A todas estas no sabía qué pensar: se trataba de un local enorme, de doble altura, con una media mezzanina que se asomaba sobre la primera planta, bordeada por una baranda de madera oscura, como los grandes estantes, vacíos, y el mostrador-vitrina.
-¿Qué te parece?
-¿Qué me parece qué?
-Qué va a ser, el local.
-Un enorme local, pero no entiendo nada.
-Imagínate ésto: los estantes forrados de libros y discos, y en la parte de arriba mis pinturas.
El anciano nos estaba mirando, divertido. Parecía saber que me estaban engatusando y que iba a ceder en cualquier momento. Sin embargo decidí presentar pelea.
-No sé nada del negocio que me estás proponiendo, yo sólo soy un vendedor de ropa y enseres del hogar.
-No seas aburrido, eres la persona que más sabe de literatura y música de las que conozco.
-Tú no conoces a más nadie, por lo visto. Mi sabiduría tiene la profundidad de un charco de lluvia.
-Bah, tonterías. Piénsalo: tus más grandes aficiones reunidas, y yo vendiendo mis cuadros sin depender de galerías que me explotan.
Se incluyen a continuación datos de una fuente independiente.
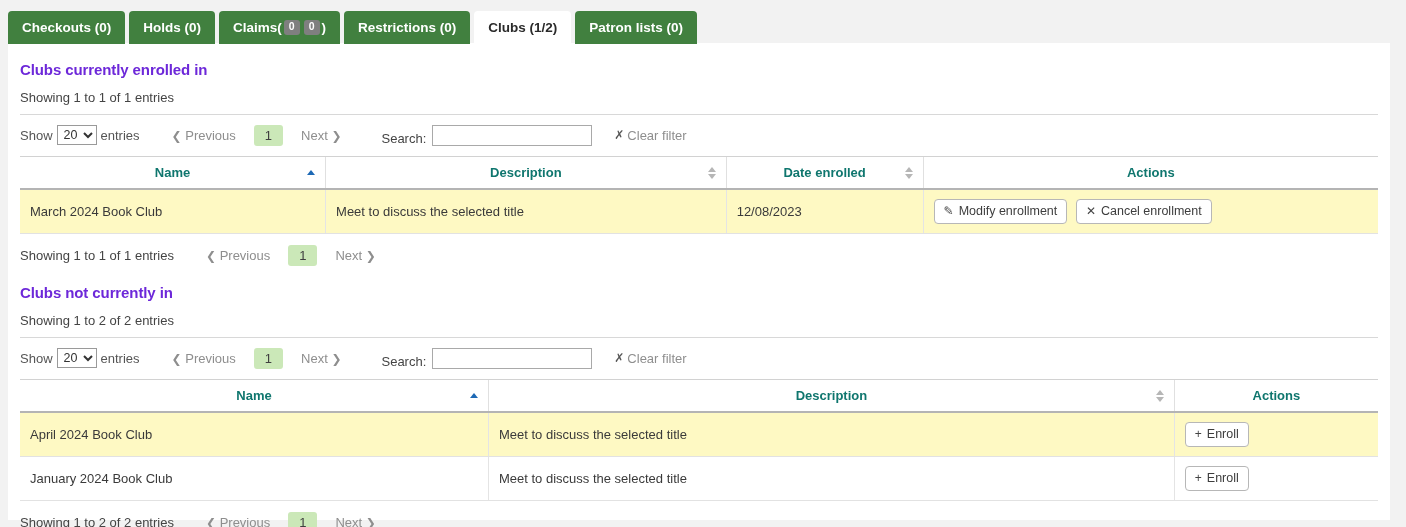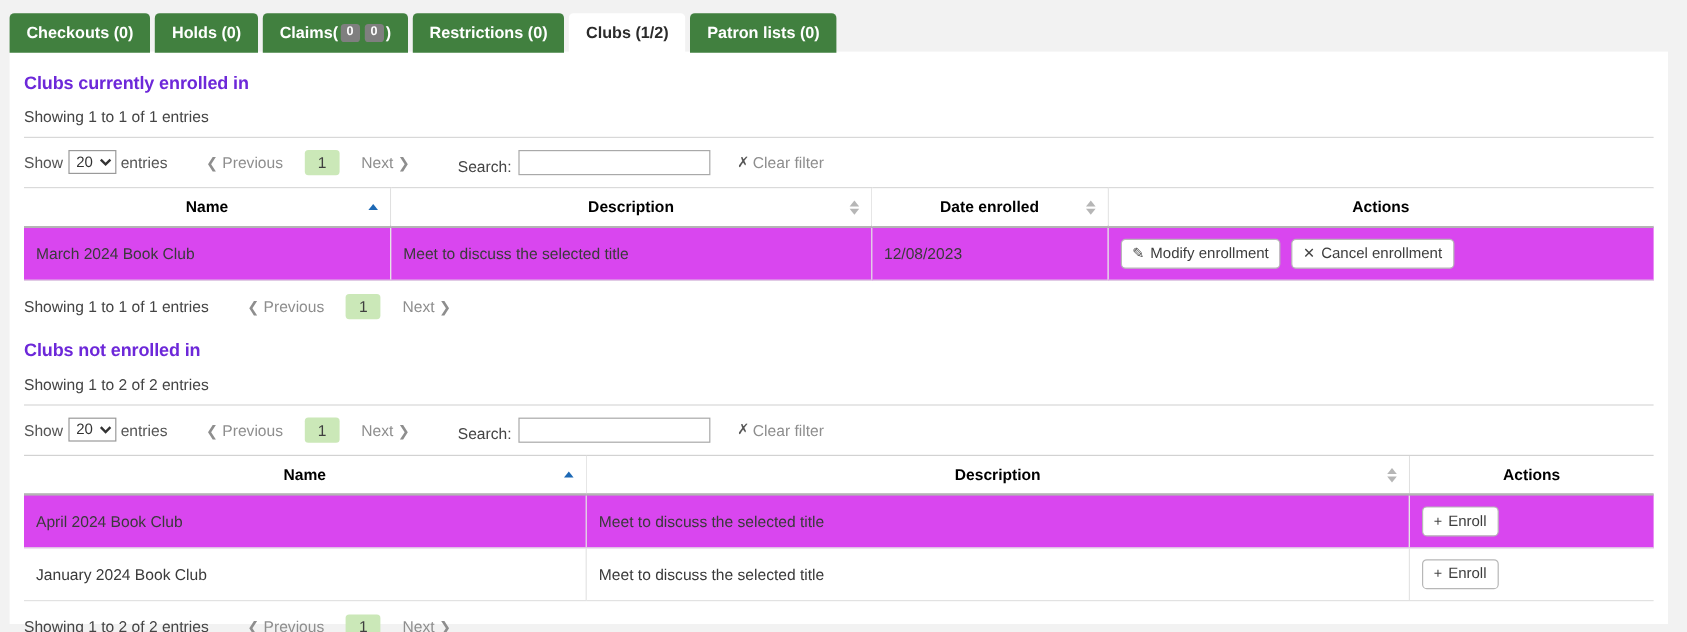"Name" table.dt thead th { color: #000000 -> #0f766e }
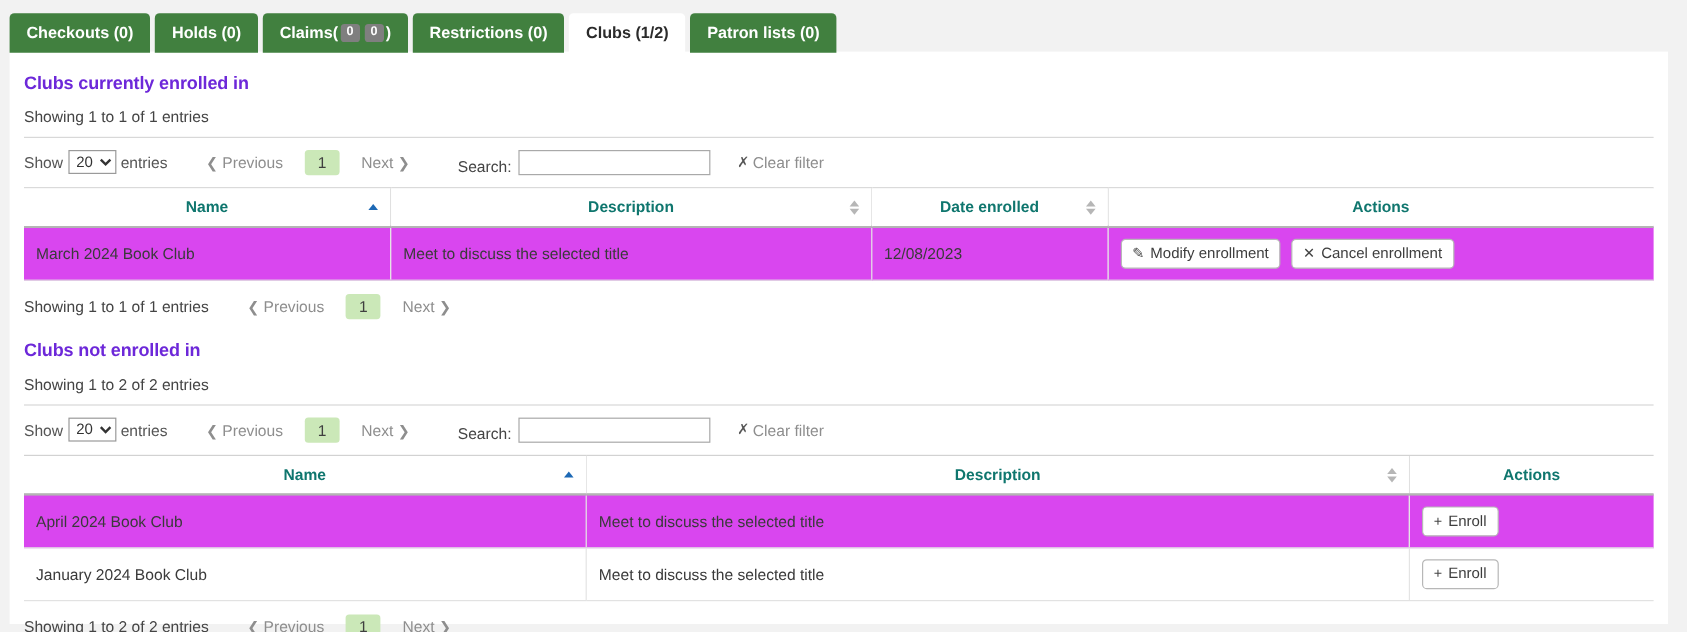"March 2024 Book Club" table.dt tbody tr.odd td { background: #d946ef -> #fef9c3 }
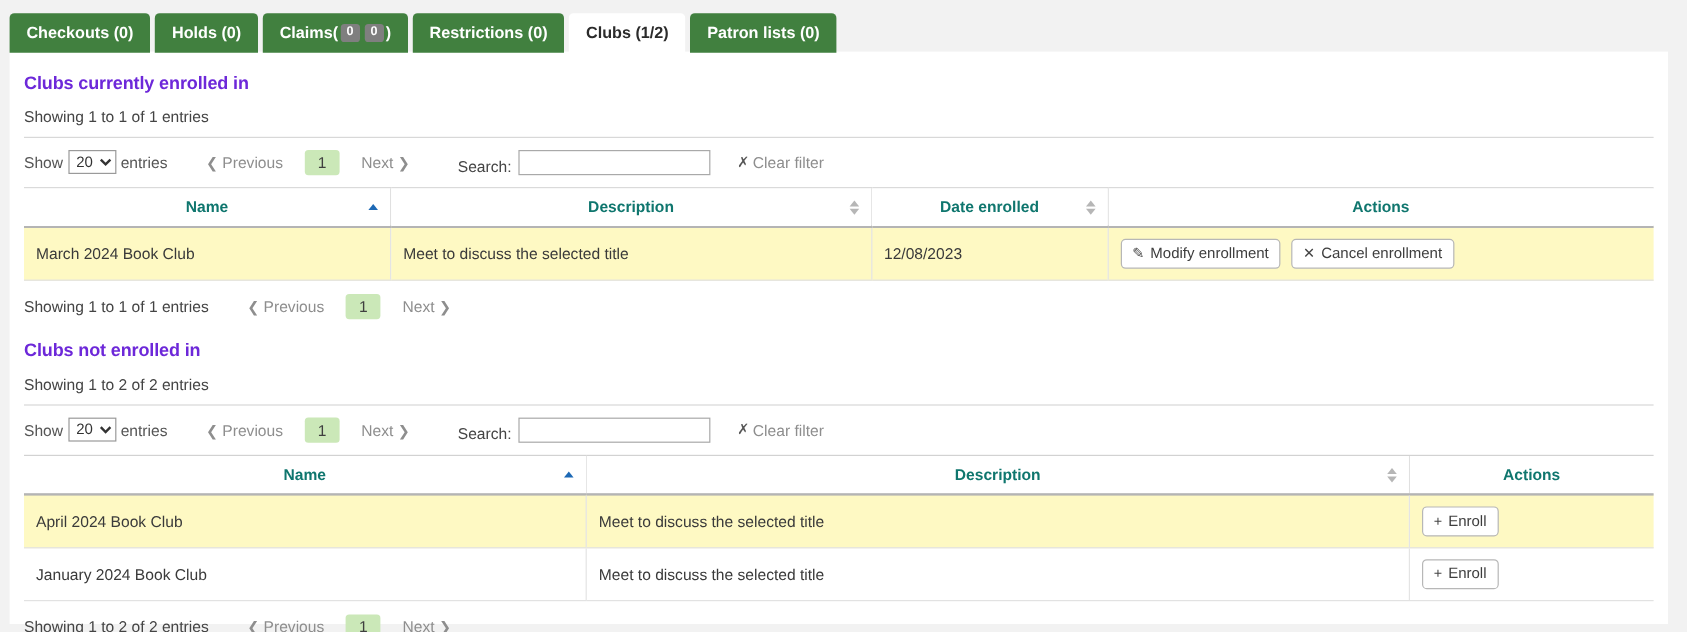"Clubs not enrolled in" h2.section-title { text: enrolled -> currently }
Era muy precipitado, pero la idea comenzó a parecerme cada vez más atractiva. Podía darle rienda suelta a mis pasiones, y vivir de ello. Pasamos a la trastienda, a conversar un poco con don Joseph. Había quedado viudo y decidió regresarse a su patria de origen, para lo cual necesitaba liquidar el local en donde había trabajado toda la vida, vendiendo artículos de adorno para las casas, de importación. Tuvo su buena estrella durante largo tiempo, pero poco a poco fue decayendo, y al final se había convertido en una especie de quincalla que aunaba chucherías de plástico a candelabros de bronce, en una abigarrada y barroca mescolanza. Los últimos días hizo una venta de remate, y logró salir de todo; solamente quedaba el mobiliario, y los fantasmas del pasado escondidos por los sombríos rincones de la tienda, que estaban siendo inspeccionados con mucho detalle por Byron.
El viaje de regreso a la casa fue muy silencioso. Ambos íbamos cavilando, sopesando las implicaciones de esa posibilidad. Cuando llegamos, Helga fue la que tomó la iniciativa:
-¿Y entonces? ¿Te parece que soy una loca?
-¿Loca? Para nada, más bien te agradezco la iniciativa. Pero no creo que sea una decisión que podamos tomar tan a la ligera.
-Bueno, no se si podamos, pero tenemos que resolver esto cuanto antes.
-Sí, claro, ¿pero por qué tanta prisa de repente?
-Tengo un retraso de dos semanas, Tomás. Creo que estoy embarazada.
Quisiera tener una foto de mi cara, cuando escuché esas palabras. Supongo que mi expresión de estupor y felicidad fue muy cómica. La cubrí de besos mientras gritaba como un loco, ya que no cabía en mí de la enorme alegría que estaba sintiendo. No lo estábamos buscando, pero tampoco lo estábamos evitando, por lo que sabíamos que era una posibilidad; pero ahora se estaba materializando. Helga trató de calmarme, diciendo que no era nada seguro, pero yo no le hacía caso. Tenía que estar embarazada. Lo quería con todas mis ganas. La visita al obstetra nos sacaría de dudas, pero mientras tanto yo disfrutaba al máximo de esa repentina felicidad.